WHAT YOU WILL DO: Print the data below again in full, exactly as it stands, with no images.

[Difference listings]
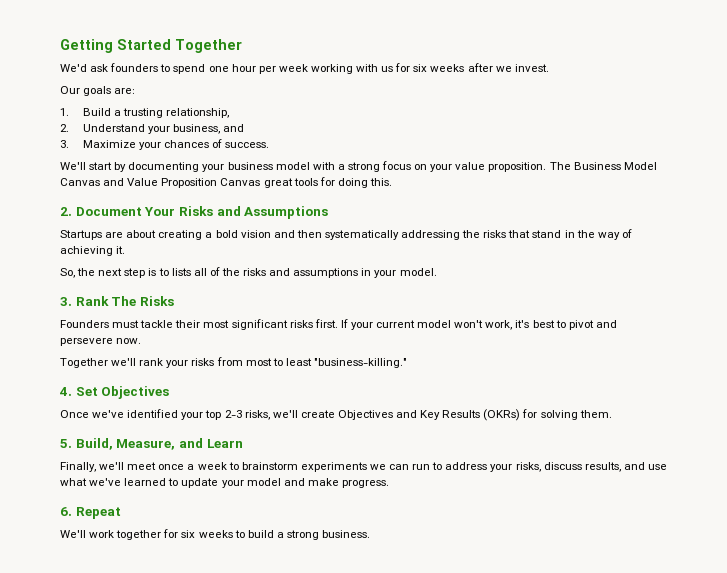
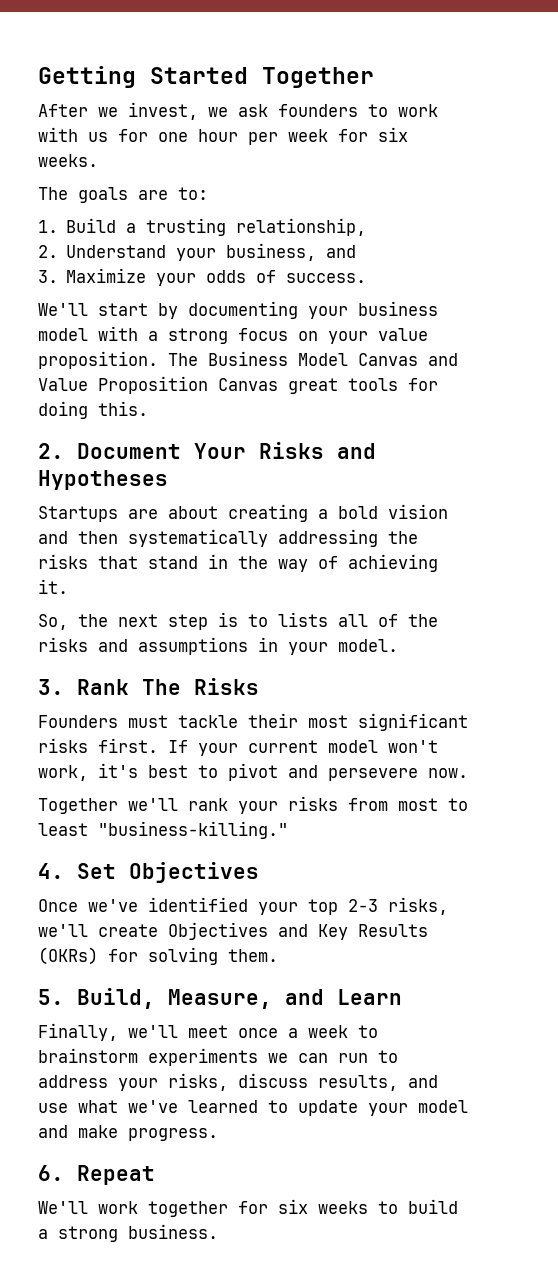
[60,63,549,74] [60,86,136,96] We'd ask founders to spend one hour per week working with us for six weeks after we invest. // Our goals are: -> [38,102,438,120] [38,127,408,145] [38,154,98,167] [38,187,208,203] After we invest, we ask founders to work with us for one hour per week for six weeks. // The goals are to:
[164,140,210,148] chances -> [206,270,247,283] odds
[244,206,329,219] Assumptions -> [38,470,168,490] Hypotheses

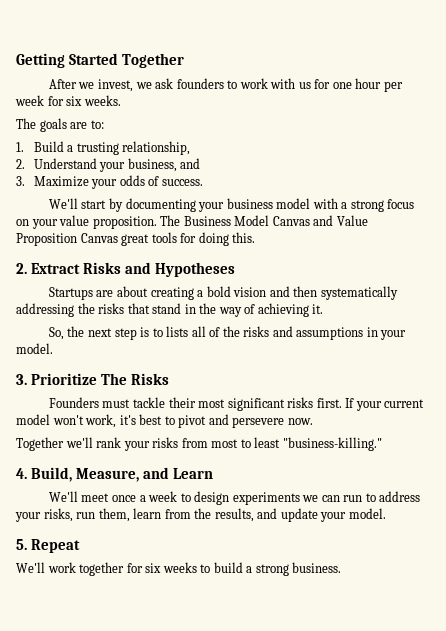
[77,443,246,459] Document Your -> [30,263,80,274] Extract
[77,679,129,695] Rank -> [30,373,97,385] Prioritize
[77,862,259,883] [38,897,448,915] [38,922,428,940] [38,947,278,965] [38,989,64,1005] Set Objectives // Once we've identified your top 2-3 risks, we'll create Objectives and Key Results (OKRs) for solving them. // 5. -> (27, 473) none
[38,1023,178,1041] Finally, we'll -> [48,491,78,502] We'll
[38,1048,138,1063] brainstorm -> [194,491,230,505] design
[238,1073,438,1091] [38,1100,468,1116] [38,1125,218,1141] [38,1165,64,1181] discuss results, and use what we've learned to update your model and make progress. // 6. -> [76,508,386,522] [16,539,27,550] run them, learn from the results, and update your model. // 5.

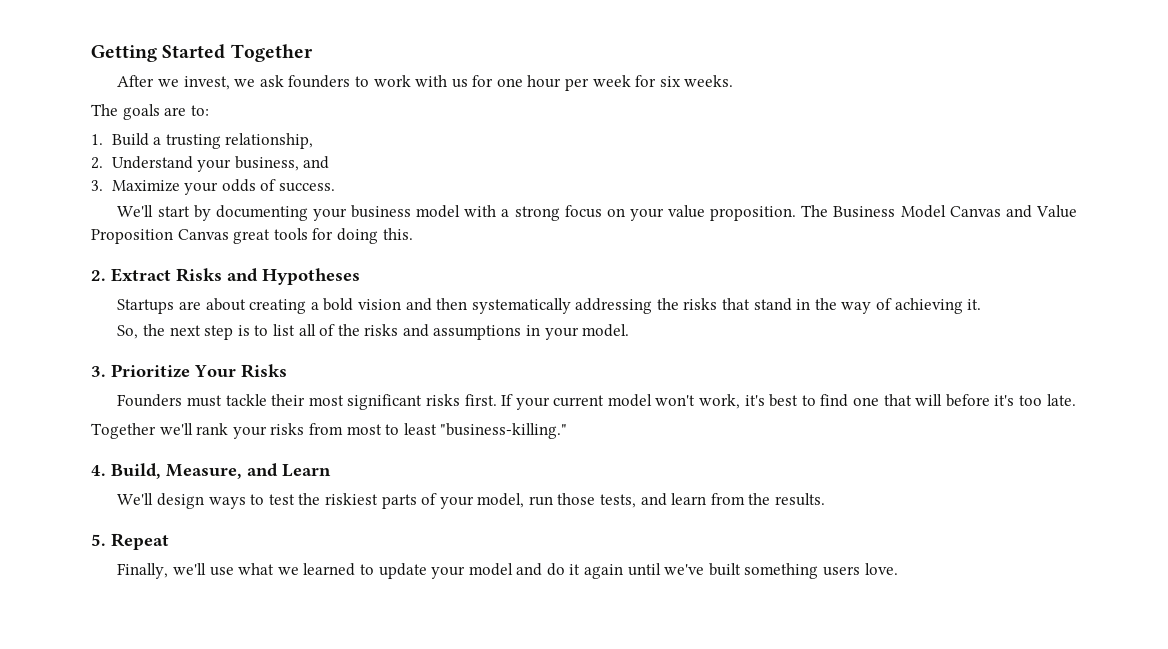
[166,326,189,337] lists -> [272,324,295,336] list
[100,373,127,385] The -> [194,365,236,378] Your
[178,414,313,428] pivot and persevere now. -> [820,394,1076,407] find one that will before it's too late.
[81,491,421,505] [15,508,386,522] [16,539,80,553] [16,562,342,576] meet once a week to design experiments we can run to address your risks, run them, learn from the results, and update your model. // 5. Repeat // We'll work together for six weeks to build a strong business. -> [156,493,826,509] [91,533,169,550] [117,563,898,579] design ways to test the riskiest parts of your model, run those tests, and learn from the results. // 5. Repeat // Finally, we'll use what we learned to update your model and do it again until we've built something users love.

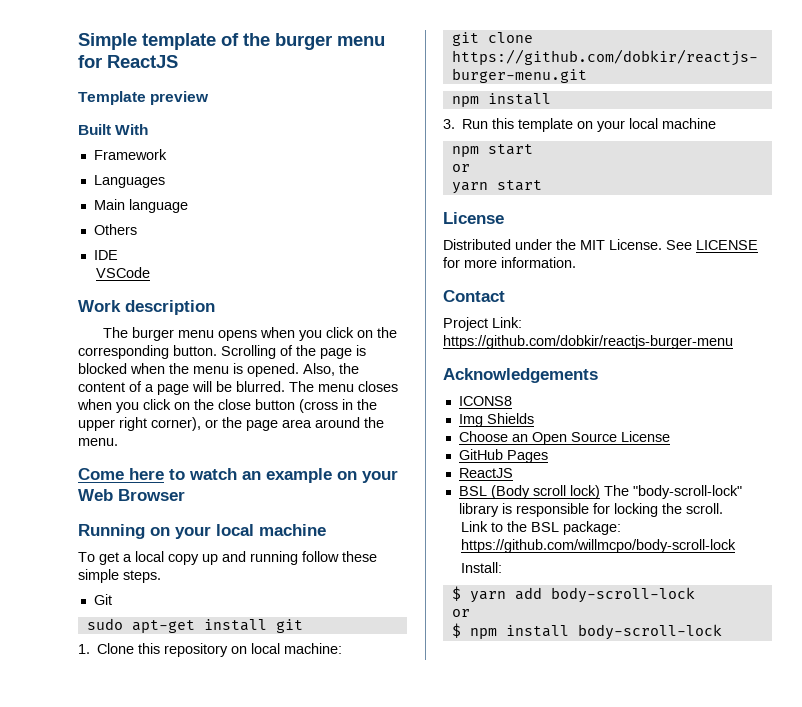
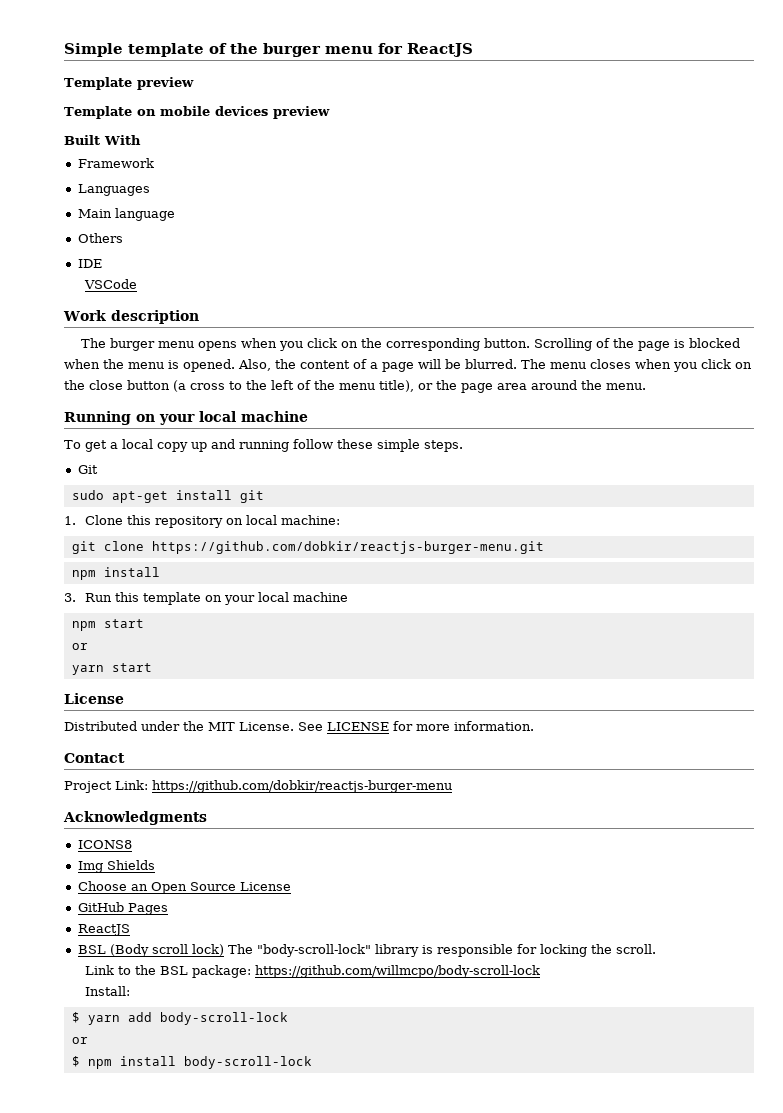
(210, 98) none -> [64,106,330,119] // Template on mobile devices preview
[299,399,377,413] [78,417,201,431] (cross in the upper right corner), -> [173,380,414,392] (a cross to the left of the menu title),
[78,468,398,483] [78,489,185,501] // Come here to watch an example on your Web Browser -> (646, 386) none
[443,368,598,383] Acknowledgements -> [63,811,207,825] Acknowledgments

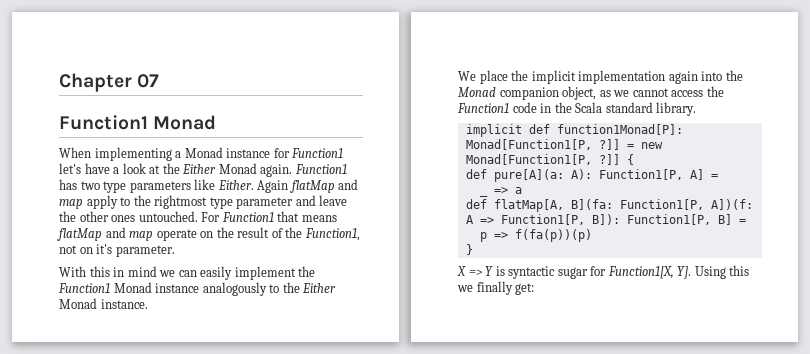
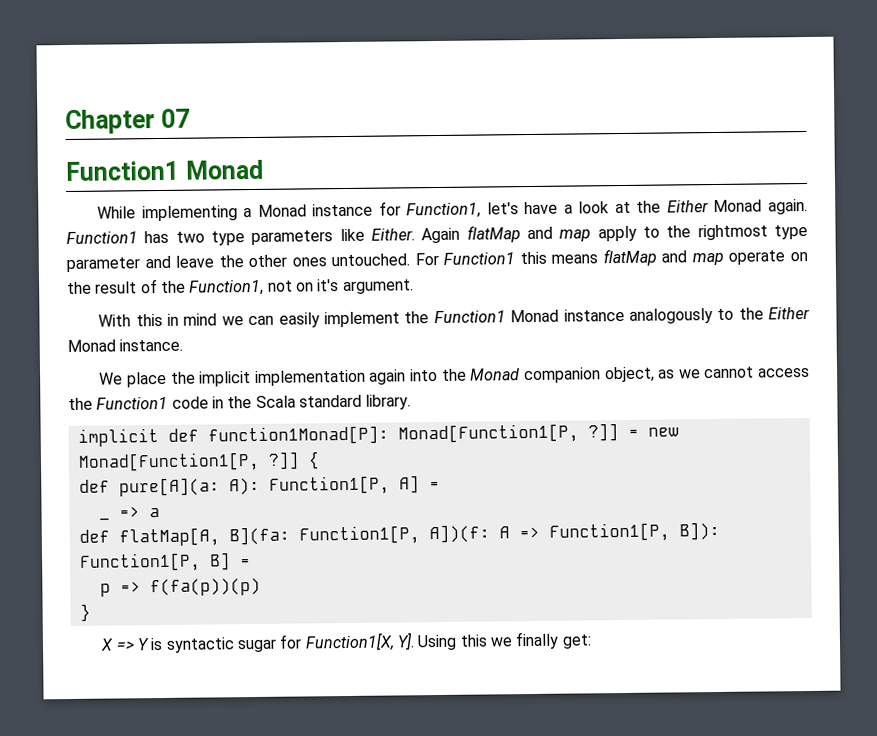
[59,147,91,158] When -> [97,206,137,219] While
[291,148,344,158] Function1 -> [406,202,482,219] Function1,
[277,211,300,222] that -> [519,251,547,265] this
[115,245,175,257] parameter. -> [342,279,414,295] argument.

YOUR RESPONSE:
[60,63,549,74] [60,86,136,96] We'd ask founders to spend one hour per week working with us for six weeks after we invest. // Our goals are: -> [38,102,438,120] [38,127,408,145] [38,154,98,167] [38,187,208,203] After we invest, we ask founders to work with us for one hour per week for six weeks. // The goals are to:
[164,140,210,148] chances -> [206,270,247,283] odds
[244,206,329,219] Assumptions -> [38,470,168,490] Hypotheses

[77,443,246,459] Document Your -> [30,263,80,274] Extract
[77,679,129,695] Rank -> [30,373,97,385] Prioritize
[77,862,259,883] [38,897,448,915] [38,922,428,940] [38,947,278,965] [38,989,64,1005] Set Objectives // Once we've identified your top 2-3 risks, we'll create Objectives and Key Results (OKRs) for solving them. // 5. -> (27, 473) none
[38,1023,178,1041] Finally, we'll -> [48,491,78,502] We'll
[38,1048,138,1063] brainstorm -> [194,491,230,505] design
[238,1073,438,1091] [38,1100,468,1116] [38,1125,218,1141] [38,1165,64,1181] discuss results, and use what we've learned to update your model and make progress. // 6. -> [76,508,386,522] [16,539,27,550] run them, learn from the results, and update your model. // 5.

[166,326,189,337] lists -> [272,324,295,336] list
[100,373,127,385] The -> [194,365,236,378] Your
[178,414,313,428] pivot and persevere now. -> [820,394,1076,407] find one that will before it's too late.
[81,491,421,505] [15,508,386,522] [16,539,80,553] [16,562,342,576] meet once a week to design experiments we can run to address your risks, run them, learn from the results, and update your model. // 5. Repeat // We'll work together for six weeks to build a strong business. -> [156,493,826,509] [91,533,169,550] [117,563,898,579] design ways to test the riskiest parts of your model, run those tests, and learn from the results. // 5. Repeat // Finally, we'll use what we learned to update your model and do it again until we've built something users love.

(210, 98) none -> [64,106,330,119] // Template on mobile devices preview
[299,399,377,413] [78,417,201,431] (cross in the upper right corner), -> [173,380,414,392] (a cross to the left of the menu title),
[78,468,398,483] [78,489,185,501] // Come here to watch an example on your Web Browser -> (646, 386) none
[443,368,598,383] Acknowledgements -> [63,811,207,825] Acknowledgments

[59,147,91,158] When -> [97,206,137,219] While
[291,148,344,158] Function1 -> [406,202,482,219] Function1,
[277,211,300,222] that -> [519,251,547,265] this
[115,245,175,257] parameter. -> [342,279,414,295] argument.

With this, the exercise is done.